Source information
Start of Block

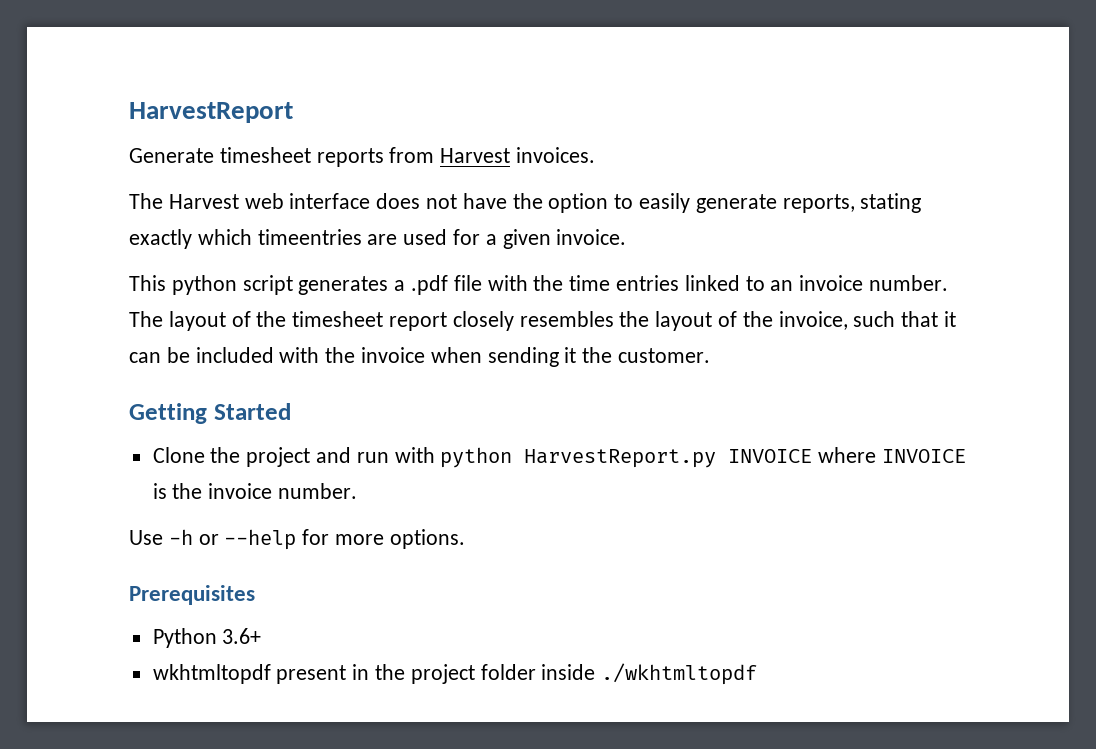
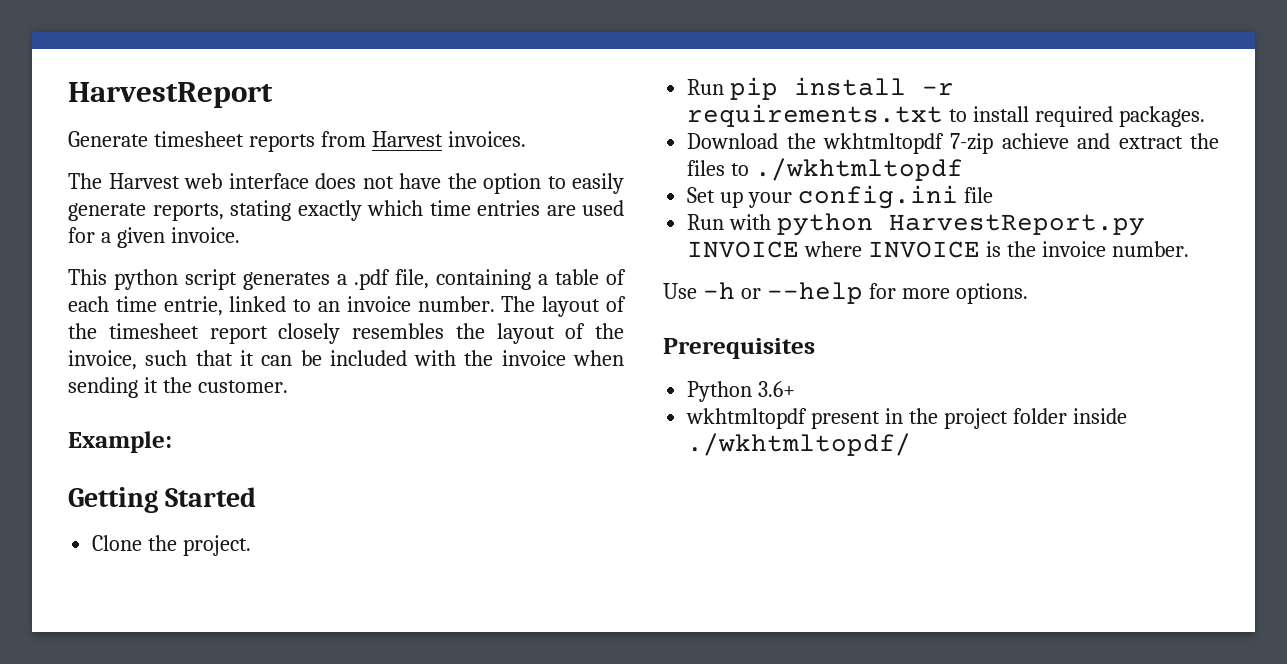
[257,229,362,245] timeentries -> [429,200,540,216] time entries
[453,275,680,291] file with the time entries -> [395,269,626,290] [68,296,223,316] file, containing a table of each time entrie,
(711, 355) none -> [68,431,172,453] // Example:
[246,447,389,467] project and run -> [183,535,252,556] [687,77,955,100] [687,104,1205,127] [687,133,1219,154] [687,158,964,181] [687,185,993,209] [687,214,725,230] project. // Run pip install -r requirements.txt to install required packages. // Download the wkhtmltopdf 7-zip achieve and extract the files to ./wkhtmltopdf // Set up your config.ini file // Run
[601,663,758,685] ./wkhtmltopdf -> [687,433,912,456] ./wkhtmltopdf/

End of Block

Problem statement
For this exercise, transcribe the data exactly but without its pictures.

Reply to the exercise
[257,229,362,245] timeentries -> [429,200,540,216] time entries
[453,275,680,291] file with the time entries -> [395,269,626,290] [68,296,223,316] file, containing a table of each time entrie,
(711, 355) none -> [68,431,172,453] // Example:
[246,447,389,467] project and run -> [183,535,252,556] [687,77,955,100] [687,104,1205,127] [687,133,1219,154] [687,158,964,181] [687,185,993,209] [687,214,725,230] project. // Run pip install -r requirements.txt to install required packages. // Download the wkhtmltopdf 7-zip achieve and extract the files to ./wkhtmltopdf // Set up your config.ini file // Run
[601,663,758,685] ./wkhtmltopdf -> [687,433,912,456] ./wkhtmltopdf/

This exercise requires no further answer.